• **Exercise data**:
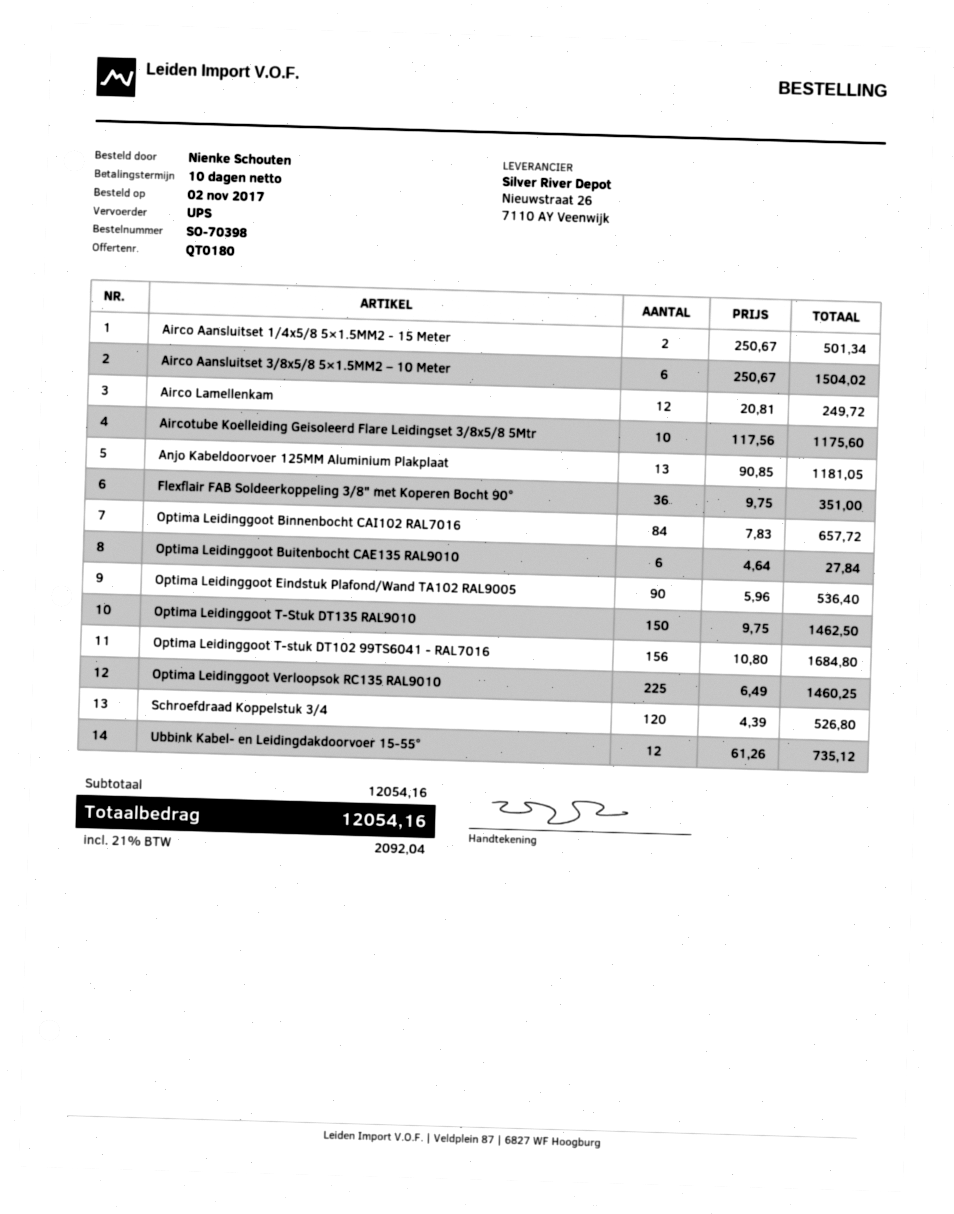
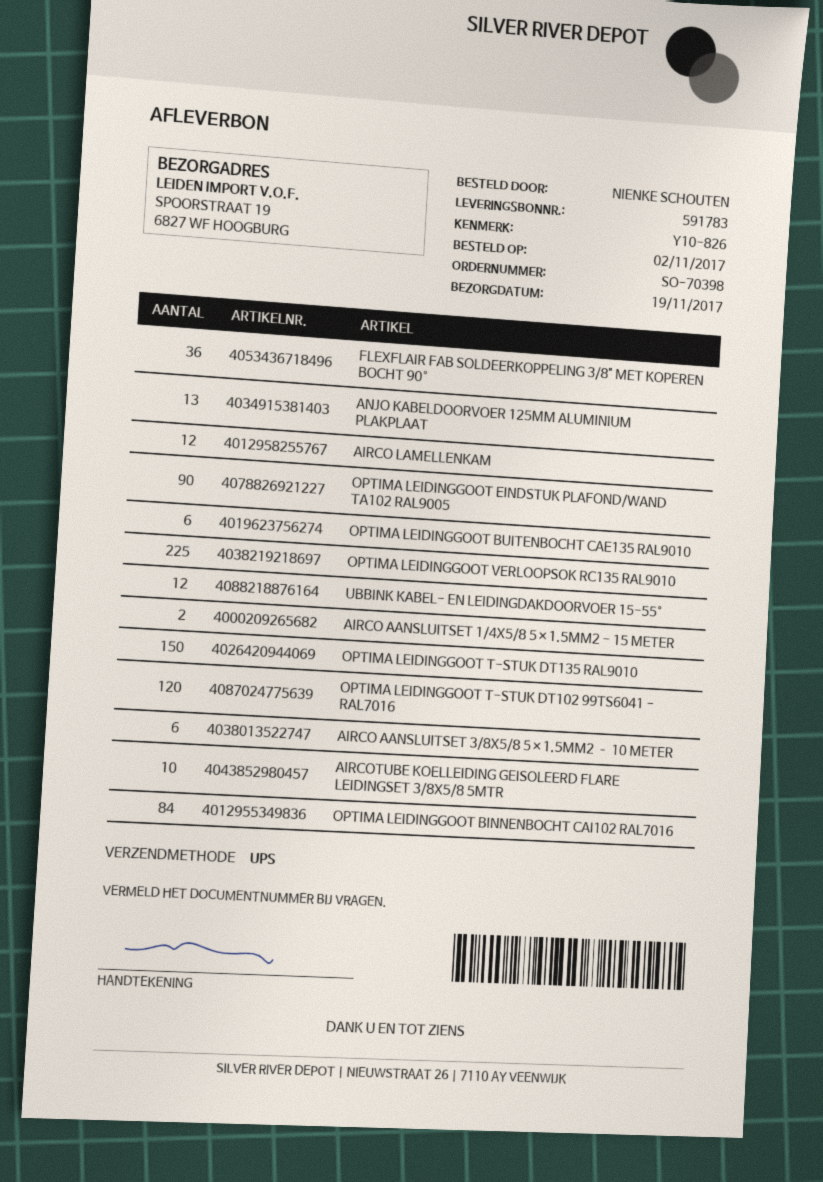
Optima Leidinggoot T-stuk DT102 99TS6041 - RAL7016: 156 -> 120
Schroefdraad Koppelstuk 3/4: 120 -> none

* * *

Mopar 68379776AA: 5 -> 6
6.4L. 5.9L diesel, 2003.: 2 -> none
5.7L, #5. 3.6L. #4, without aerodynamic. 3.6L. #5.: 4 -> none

• **Exercise details**: Nothing but the lines above from the one containing "Optima Leidinggoot T-stuk" through the one containing "Schroefdraad Koppelstuk 3/4: 120 -> none" should appear in the answer, each repeated exactly.

• **Exercise result**:
Optima Leidinggoot T-stuk DT102 99TS6041 - RAL7016: 156 -> 120
Schroefdraad Koppelstuk 3/4: 120 -> none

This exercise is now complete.